You're seeing support for it already in the "imageboards" like 4chan. It's
_much_ better compressed than any dirty hack like this.

I always appreciate seeing the odd dirty hack, though!

------
quink
This is completely terrible.

This completely disregards anything motion estimation. Every single frame is
encoded from scratch and that means a huge amount of space is wasted. And
because of how JPEG works if even a single pixel is different in a macroblock
you're throwing away most of the compressibility. Even GIF, __GIF __has the
option of overlaying the previous GIF, which is how it 's possible to get more
than 256 colours in a GIF, among other net little tricks. GIF with even a
small measure of dithering makes more sense than this, in all honesty. "GIFs,
but better"? That's only because you're a) not using GIFs right and b) GIFs
are terrible, but there's worse for the majority of use cases.
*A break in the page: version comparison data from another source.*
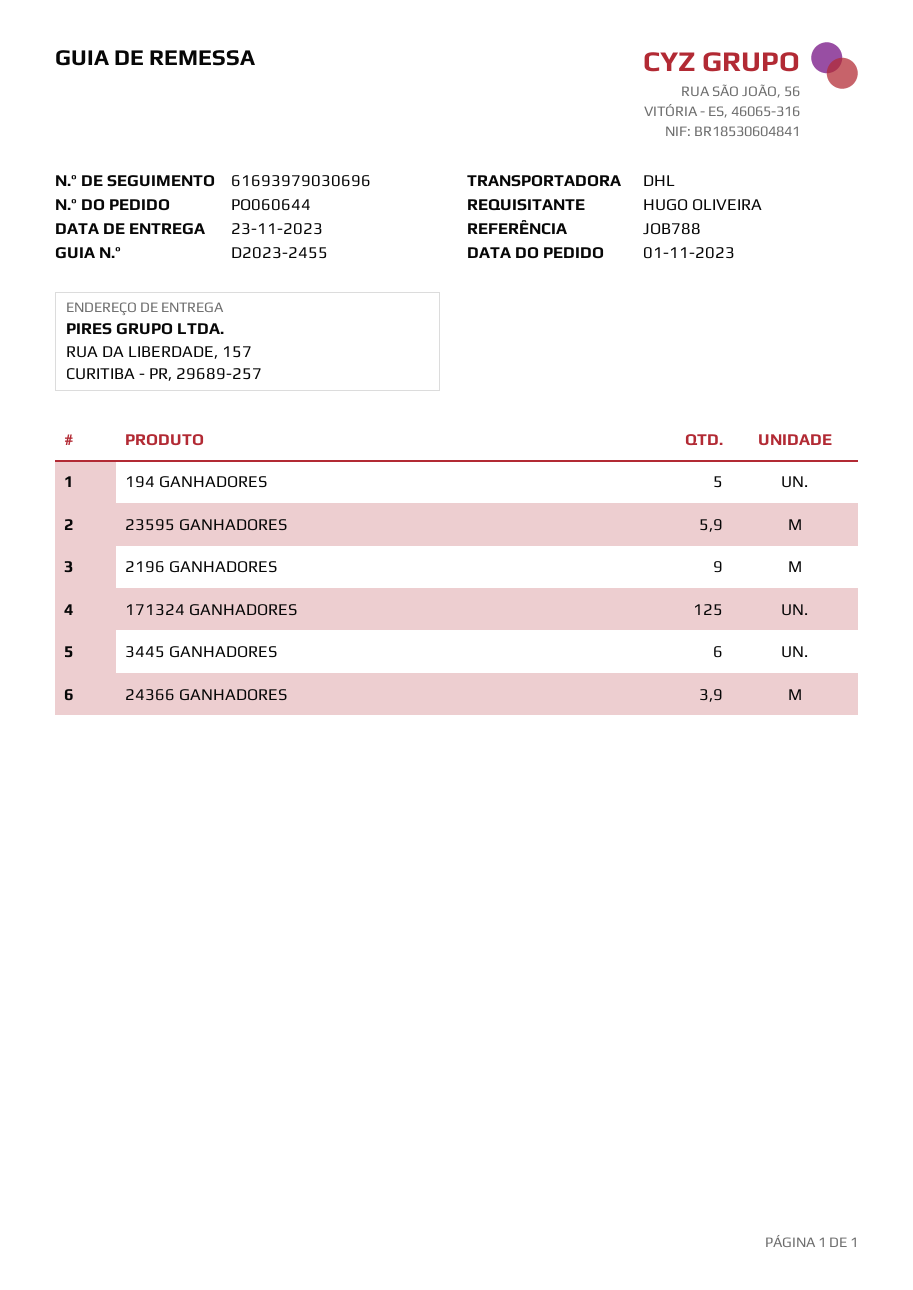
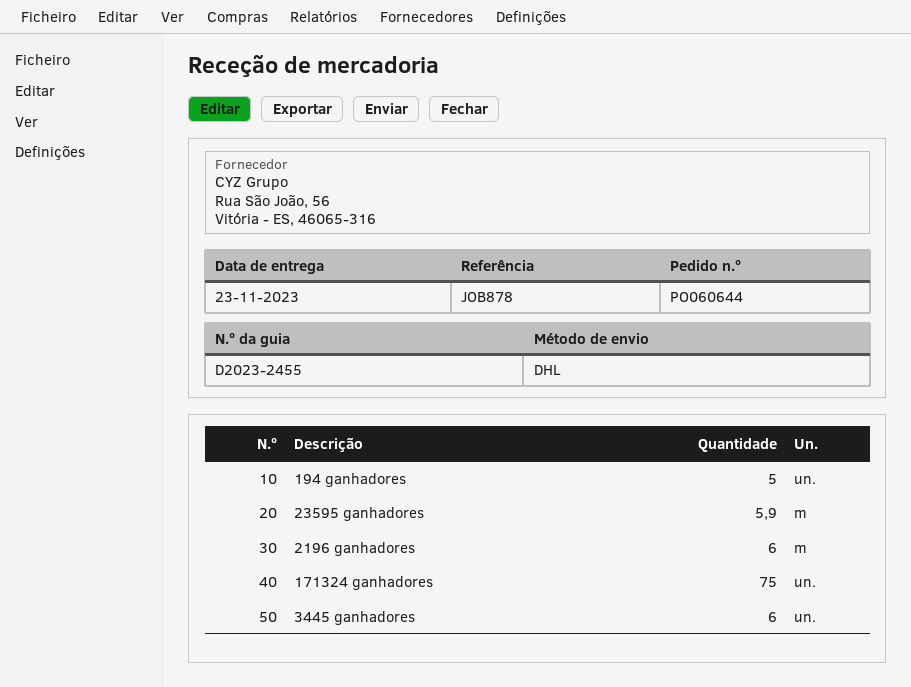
reference: JOB788 -> JOB878
2196 GANHADORES: 9 -> 6
171324 GANHADORES: 125 -> 75
24366 GANHADORES: 3.9 -> none

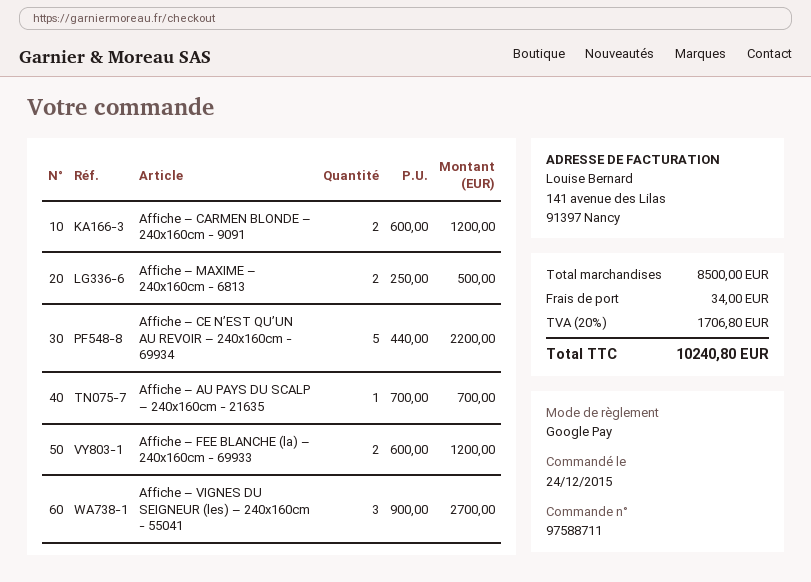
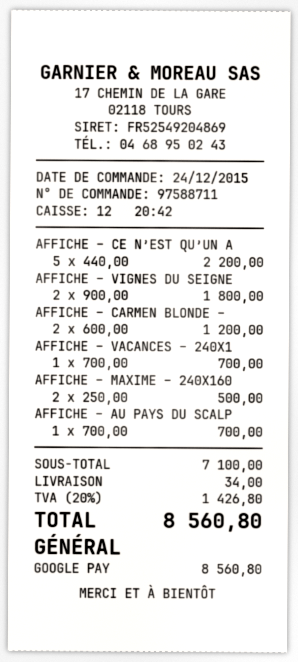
Affiche – FEE BLANCHE (la) – 240x160cm - 69933: 2 x 600.00 = 1200.00 -> none
Affiche – VIGNES DU SEIGNEUR (les) – 240x160cm - 55041: 3 x 900.00 = 2700.00 -> 2 x 900.00 = 1800.00
AFFICHE – VACANCES – 240X1: none -> 1 x 700.00 = 700.00
subtotal: 8500.00 -> 7100.00
tax: 20% = 1706.80 -> 20% = 1426.80
total: 10240.80 -> 8560.80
This is one
example.

It also means that the browser has to load every single frame of this. If
you've got a minute long video with 15 frames per second, that's 900 JPEG
images in base64 hopping around in memory. Which do you think a tablet would
be better at? Playing a minute of H.264, hardware accelerated and all, or
shuffling through 900 JPEG images, 15 a second for at least a minute? How
about 60 fps and 15 seconds? MPEG has been invented for a reason. Motion
estimation is a good thing and has been built into everything since the 90s.
Including virtually all mobile browsers, through whatever codec. Sorry, but
this at best solves only a UI problem. Something like gifv is a much, much
better solution. Also, unless you have the JPEG quantiser set to a wasteful
100, you're going to see the maroblock boundaries sitting around there and
cutting lines into the picture, each frame differently depending on the
quantiser level. I wouldn't even call it a neat little hack - just check out
the memory usage. And don't even get me started on the name - XNG.

Using canvas with JavaScript to render something akin to simple MPEG - that
would be cool, amazing, brilliant. Finding a way to optimise dithering
patterns within a GIF to minimise frame sizes would be absolutely fascinating.
This is terrible.

This is not a format problem. Hell, storing a movie in three different actual
formats next to each other to get browser support for everything would waste
less space than a single file of this. This is a UI problem at worst.

If you want to use SVG for animations, go nuts. By all means. But never use it
for anything like what I'm seeing here - actual videos instead of animations.

The only use I can see for XNG that leaves it at least an order of magnitude
as good as something else is if each frame shares almost nothing in common
with the previous frame and is a full actual picture. But even then MPEG-1
with every frame a keyframe would do about just as well. gfycat and gifv are
perfectly fine and superior on almost every level (apart from maybe the UI on
esoteric devices x y or z that also somehow have a fast processor and a lot of
RAM) than this.

tl;dr: 60% CPU usage and a memory leak pushing my Chrome past a GB and that's
just the start of it.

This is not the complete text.